JONATHAN MORROW: Well there's nothing in international law that requires us to limit our claim to a halfway mark. All East Timor is doing is making the maximum claim to which it is entitled under international law.
ANNE BARKER: Do you agree that it could be seen as provocative?
JONATHAN MORROW: No I don't believe that the Australian government will see that as provocative. All we're doing is exercising the right of any newly independent nation, which has no maritime boundaries.
ANNE BARKER: In Australia's eyes, its own territorial waters extend to the edge of the continental shelf, conveniently north of the seabed's biggest spoils. It all depends now on the extent of Australia's goodwill and international law expert, Donald Rothwell, believes Australia has the upper hand.
DONALD ROTHWELL: The Timor Sea Treaty concluded back in May between Australia and East Timor does in fact recognise that there is continuing obligation to negotiate a permanent boundary between the two countries. But of course we know, that Australia has removed itself from the jurisdiction of the International Court of Justice and as a result it will impossible for East Timor to force this case into the ICJ.

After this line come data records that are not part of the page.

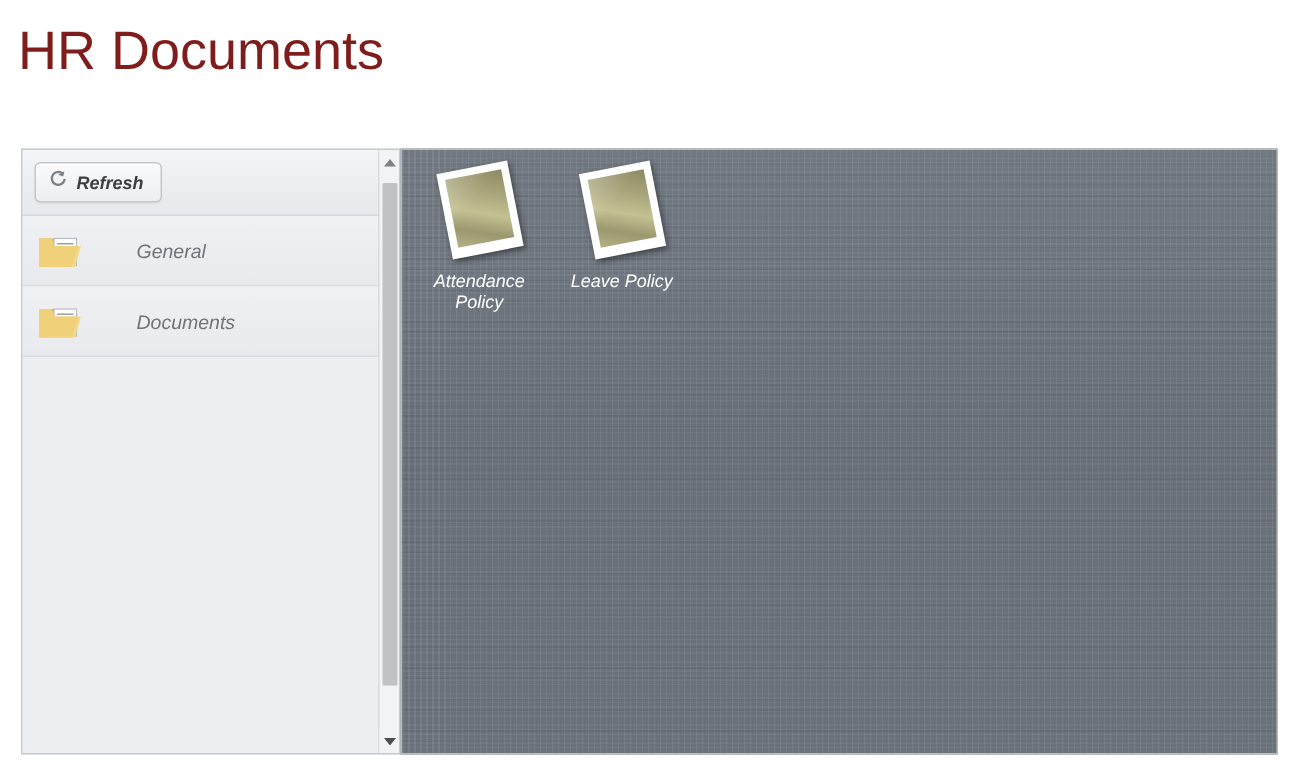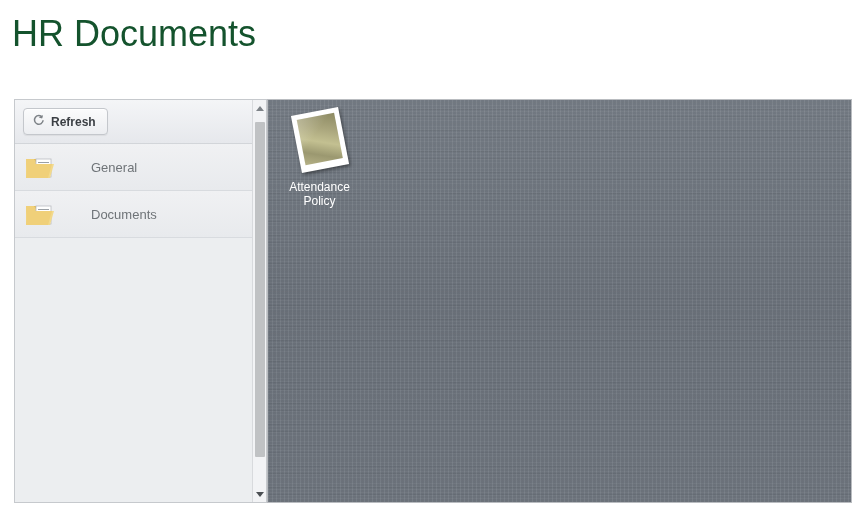--- a/index.html
+++ b/index.html
@@ -18,7 +18,7 @@
     font-size:36px;
     line-height:44px;
     font-weight:400;
-    color:#14532d;
+    color:#7f1d1d;
     letter-spacing:0px;
     white-space:nowrap;
     text-shadow:0 1px 0 #ffffff;

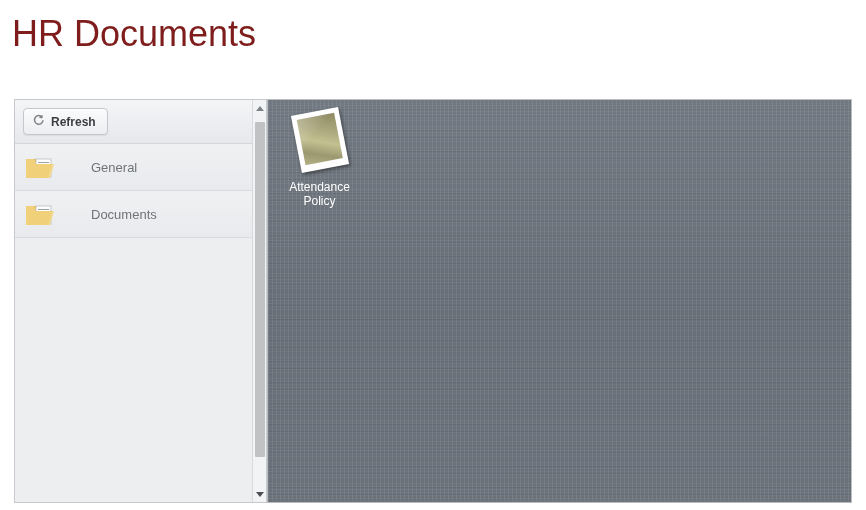--- a/index.html
+++ b/index.html
@@ -28,7 +28,7 @@
   #workspace{
     position:absolute;
     left:14px; top:99px;
-    width:838px; height:404px;
+    width:838px; height:404px;font-style:italic;
   }
 
   

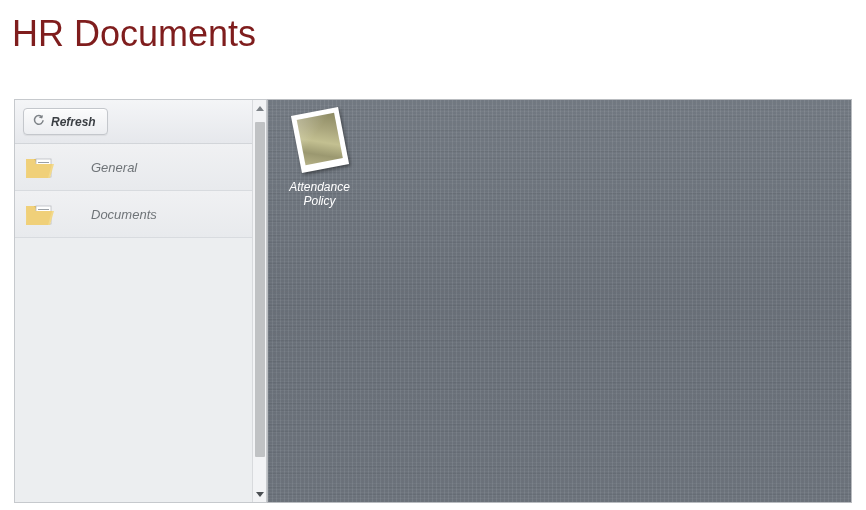--- a/index.html
+++ b/index.html
@@ -297,6 +297,14 @@
         <div class="doc-label">Attendance Policy</div>
       </div>
 
+      <div class="doc-tile">
+        <div class="thumb-wrap">
+          <div class="thumb-frame">
+            <div class="thumb-img"></div>
+          </div>
+        </div>
+        <div class="doc-label">Leave Policy</div>
+      </div>
 
     </div>
   </div>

ANNE BARKER: So who's going to ultimately win?
DONALD ROTHWELL: Well that's a very difficult one to say at the moment. I think that there is certainly some prospect of East Timor trying to launch some litigation against Australia, whether that litigation would be successful or not remains to be seen. But it's quite clear that, as I said, from this action that East Timor is not going to step down or step away from this particular dispute.
LINDA MOTTRAM: International law expert, Don Rothwell, from Sydney University, speaking to Anne Barker.